Task statement
Tally how many lines in the data hold the word "branch", and give the result with no other text.

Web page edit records
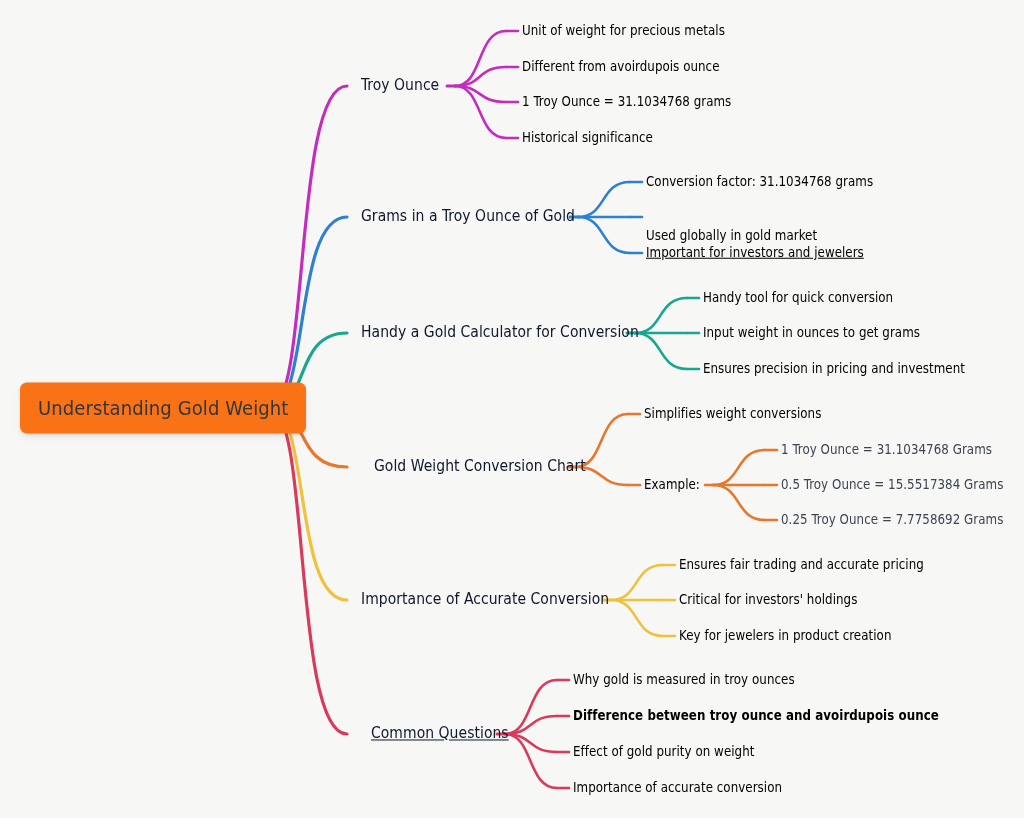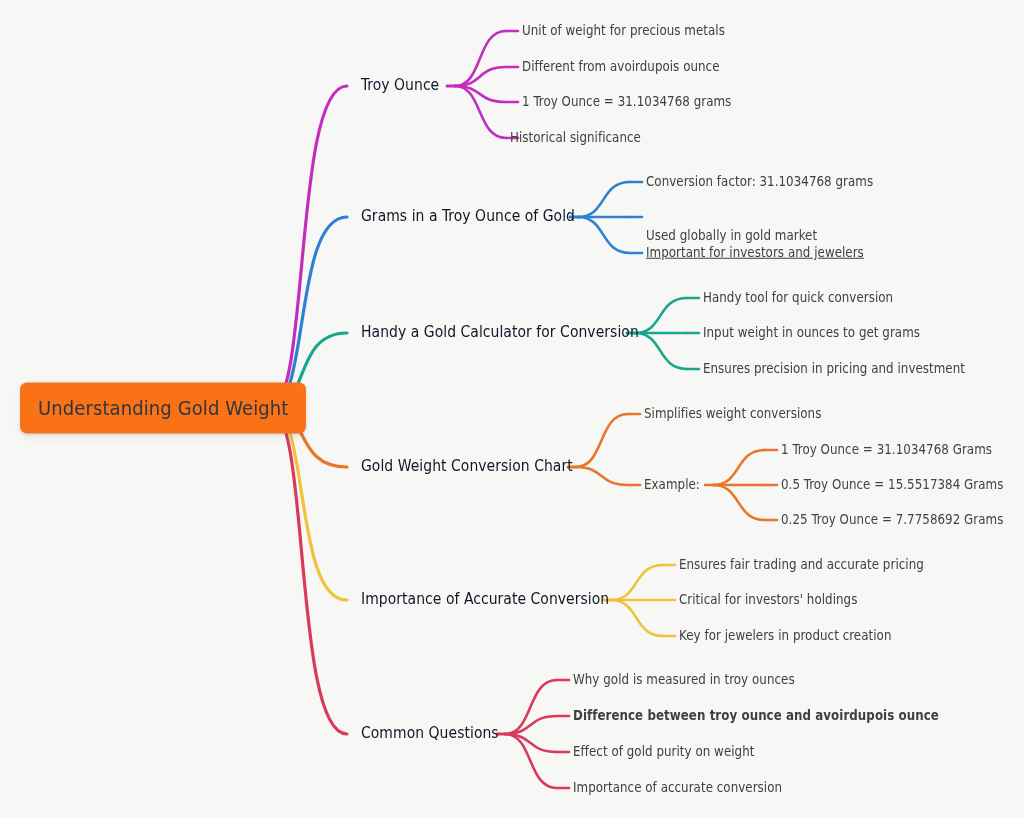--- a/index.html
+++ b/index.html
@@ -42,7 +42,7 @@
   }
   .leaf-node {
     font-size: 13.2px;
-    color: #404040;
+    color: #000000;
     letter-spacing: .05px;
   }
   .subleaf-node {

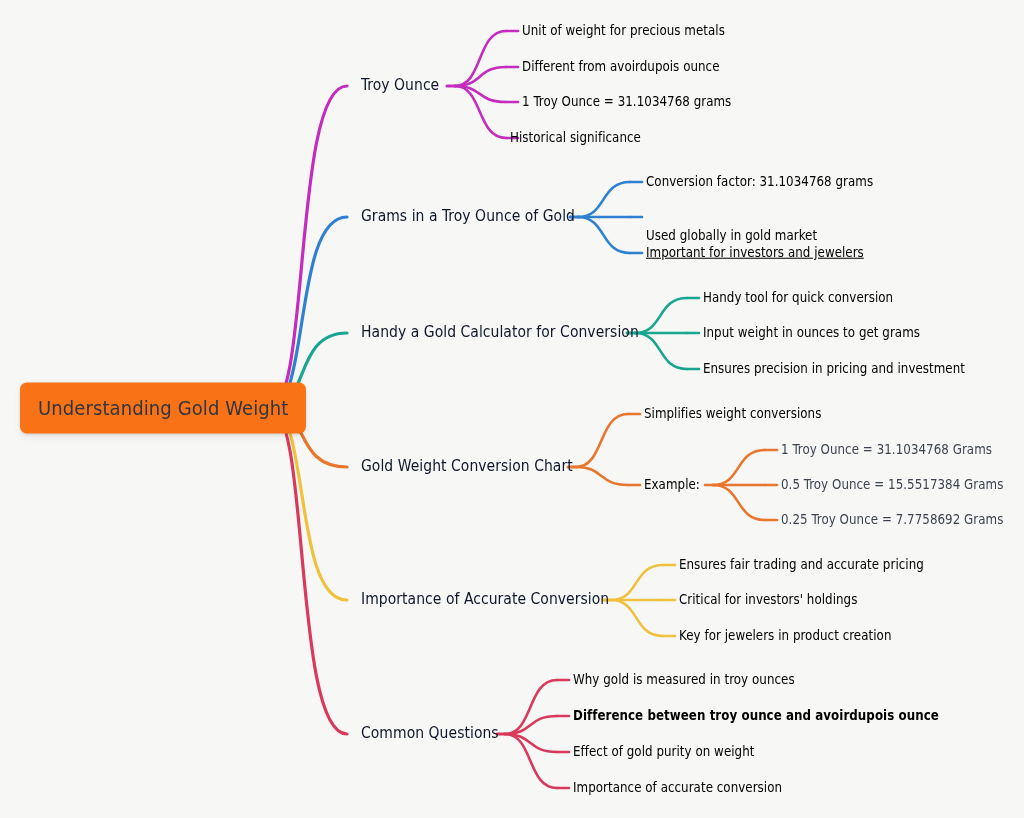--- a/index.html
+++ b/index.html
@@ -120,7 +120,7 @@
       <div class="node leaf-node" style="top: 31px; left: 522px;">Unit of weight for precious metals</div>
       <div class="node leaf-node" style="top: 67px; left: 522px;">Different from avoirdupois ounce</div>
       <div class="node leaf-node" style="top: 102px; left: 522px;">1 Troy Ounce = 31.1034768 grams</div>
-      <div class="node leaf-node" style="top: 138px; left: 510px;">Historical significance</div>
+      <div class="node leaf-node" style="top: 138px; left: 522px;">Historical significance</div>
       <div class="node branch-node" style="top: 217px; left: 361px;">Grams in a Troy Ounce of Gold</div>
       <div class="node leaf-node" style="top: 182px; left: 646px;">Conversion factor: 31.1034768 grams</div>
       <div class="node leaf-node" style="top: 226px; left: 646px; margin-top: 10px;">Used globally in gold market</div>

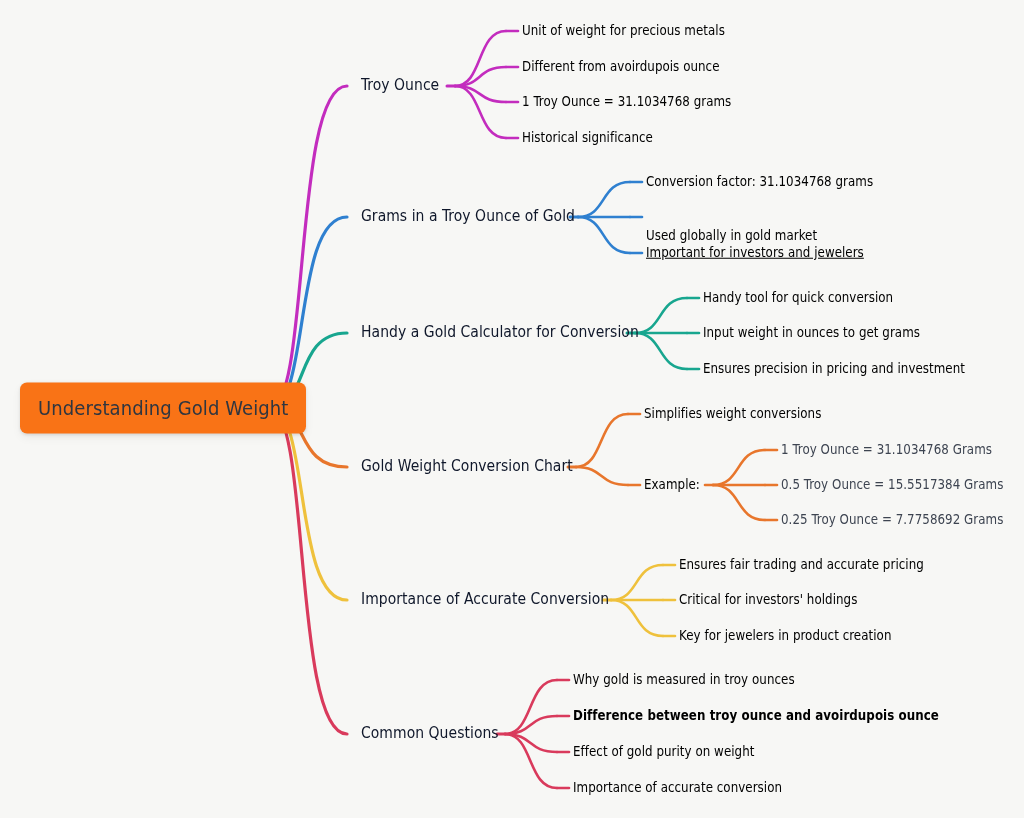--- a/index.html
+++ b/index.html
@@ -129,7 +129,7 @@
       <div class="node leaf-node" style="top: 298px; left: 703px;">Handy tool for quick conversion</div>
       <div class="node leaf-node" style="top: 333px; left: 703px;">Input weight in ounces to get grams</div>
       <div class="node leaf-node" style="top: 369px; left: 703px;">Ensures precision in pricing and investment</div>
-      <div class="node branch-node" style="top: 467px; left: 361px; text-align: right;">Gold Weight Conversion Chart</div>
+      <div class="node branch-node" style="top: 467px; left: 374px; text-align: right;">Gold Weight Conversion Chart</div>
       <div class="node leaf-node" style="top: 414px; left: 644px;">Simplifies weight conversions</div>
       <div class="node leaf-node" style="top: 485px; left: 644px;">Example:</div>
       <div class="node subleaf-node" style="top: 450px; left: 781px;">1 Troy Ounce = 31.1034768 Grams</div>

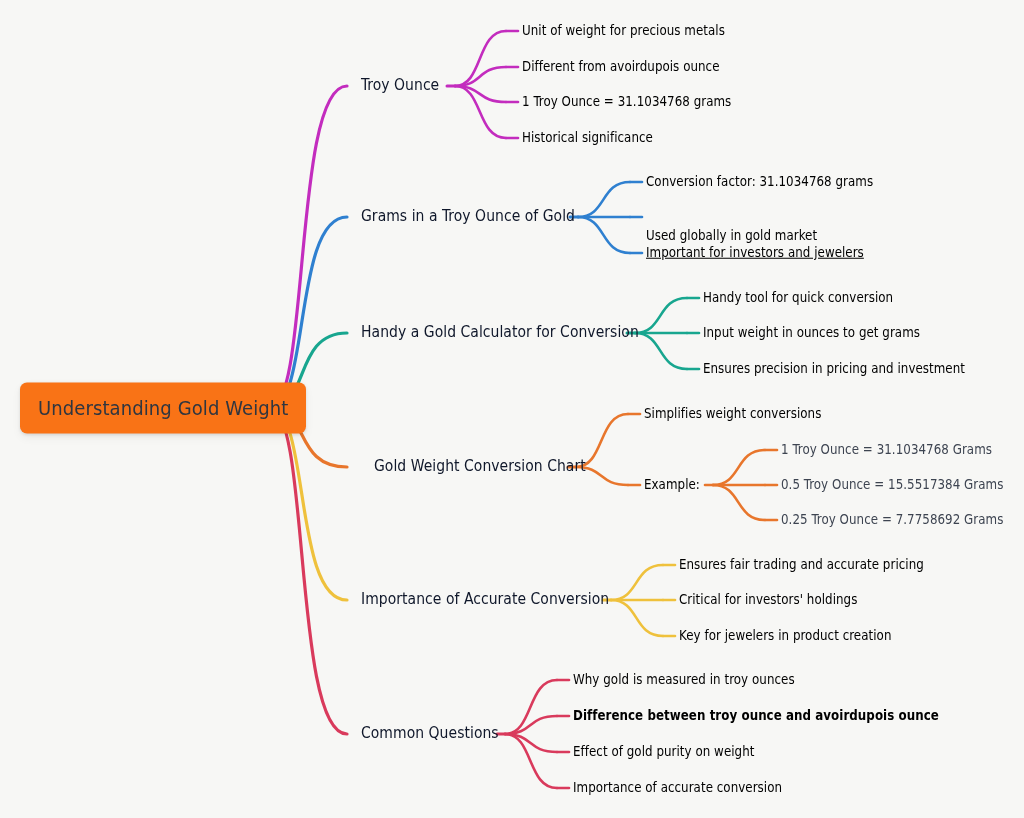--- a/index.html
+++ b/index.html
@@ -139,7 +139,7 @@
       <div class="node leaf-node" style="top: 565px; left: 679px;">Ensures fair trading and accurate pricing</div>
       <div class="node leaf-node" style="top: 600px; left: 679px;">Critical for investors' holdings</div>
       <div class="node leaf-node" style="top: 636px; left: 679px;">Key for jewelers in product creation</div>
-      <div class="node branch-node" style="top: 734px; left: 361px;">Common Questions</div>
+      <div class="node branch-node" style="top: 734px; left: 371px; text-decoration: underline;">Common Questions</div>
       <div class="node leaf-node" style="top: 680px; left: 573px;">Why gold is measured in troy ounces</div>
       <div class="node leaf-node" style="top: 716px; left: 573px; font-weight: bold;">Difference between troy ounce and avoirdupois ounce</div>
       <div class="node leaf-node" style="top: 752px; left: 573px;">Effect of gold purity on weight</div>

---

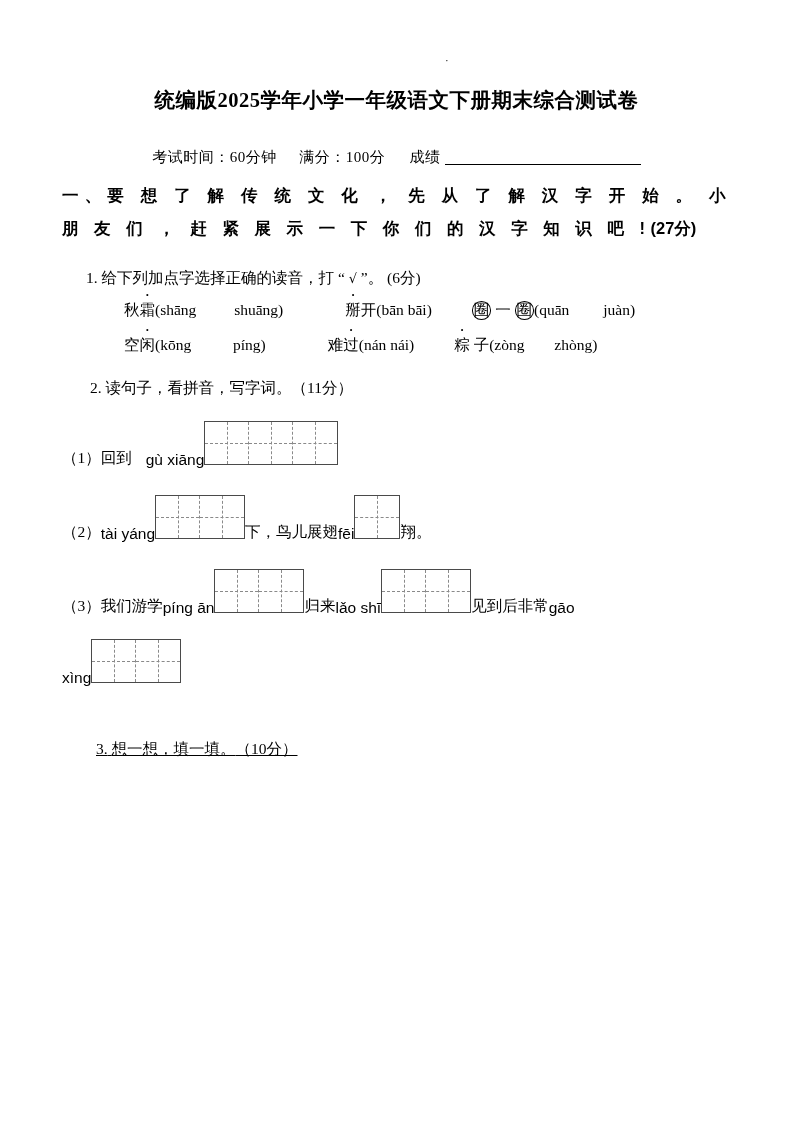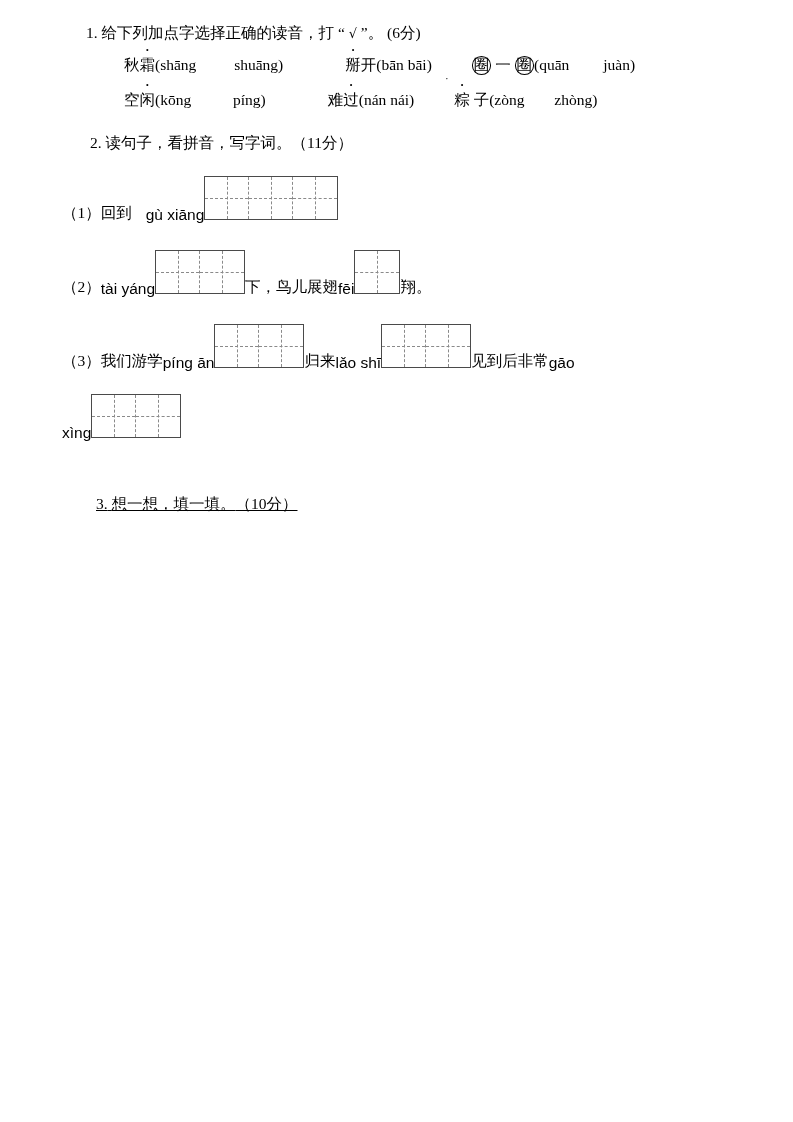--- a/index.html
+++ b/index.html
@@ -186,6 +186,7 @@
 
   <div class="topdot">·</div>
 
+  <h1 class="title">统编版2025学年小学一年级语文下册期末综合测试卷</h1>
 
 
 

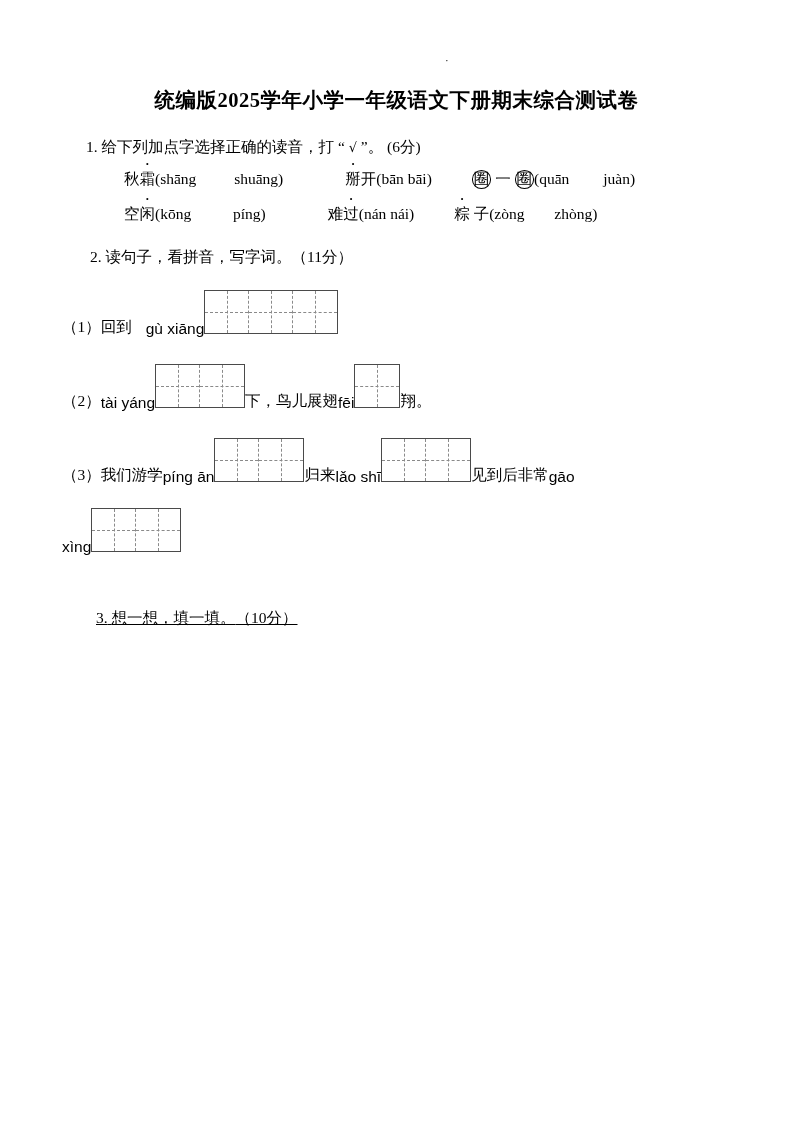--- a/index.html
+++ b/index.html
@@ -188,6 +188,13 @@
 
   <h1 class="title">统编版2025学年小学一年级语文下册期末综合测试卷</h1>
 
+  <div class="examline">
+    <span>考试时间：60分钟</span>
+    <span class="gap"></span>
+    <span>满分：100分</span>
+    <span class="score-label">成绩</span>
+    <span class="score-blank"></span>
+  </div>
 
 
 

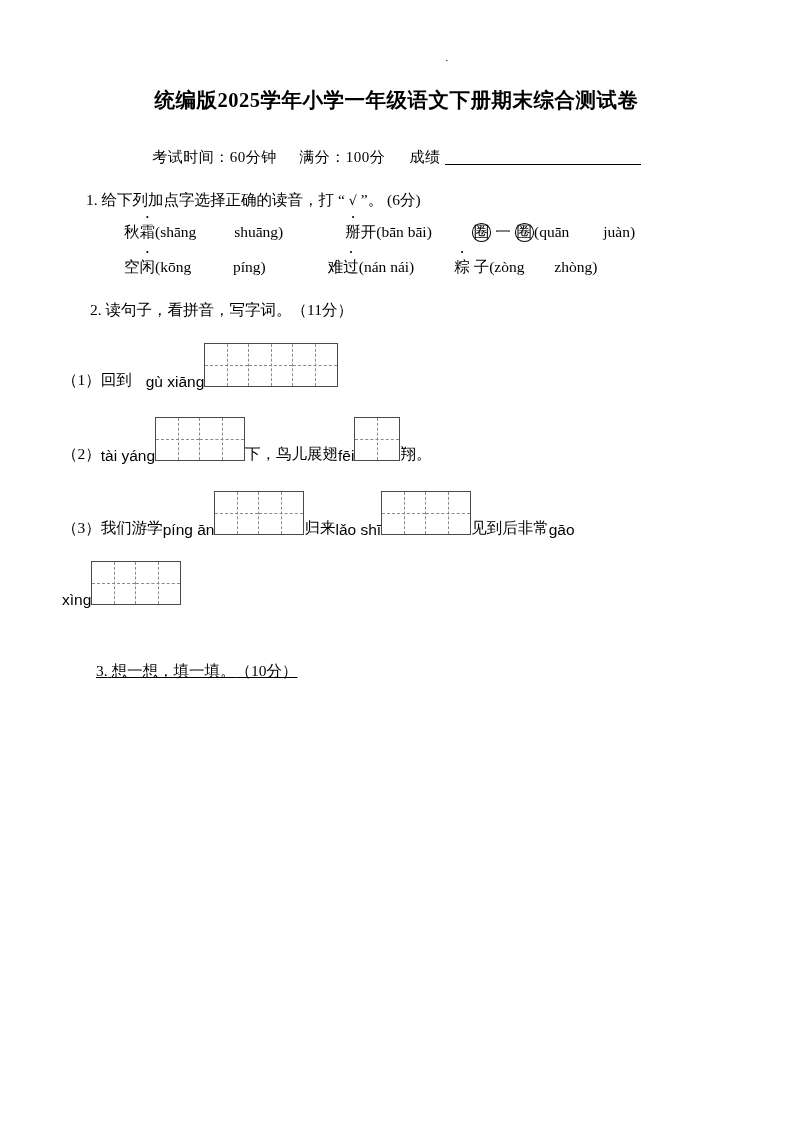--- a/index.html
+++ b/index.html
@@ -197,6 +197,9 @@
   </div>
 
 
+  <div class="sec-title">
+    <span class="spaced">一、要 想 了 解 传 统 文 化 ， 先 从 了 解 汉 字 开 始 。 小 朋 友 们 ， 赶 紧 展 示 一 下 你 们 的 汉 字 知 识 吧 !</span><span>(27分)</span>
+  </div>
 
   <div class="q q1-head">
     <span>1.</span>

Result of the task
5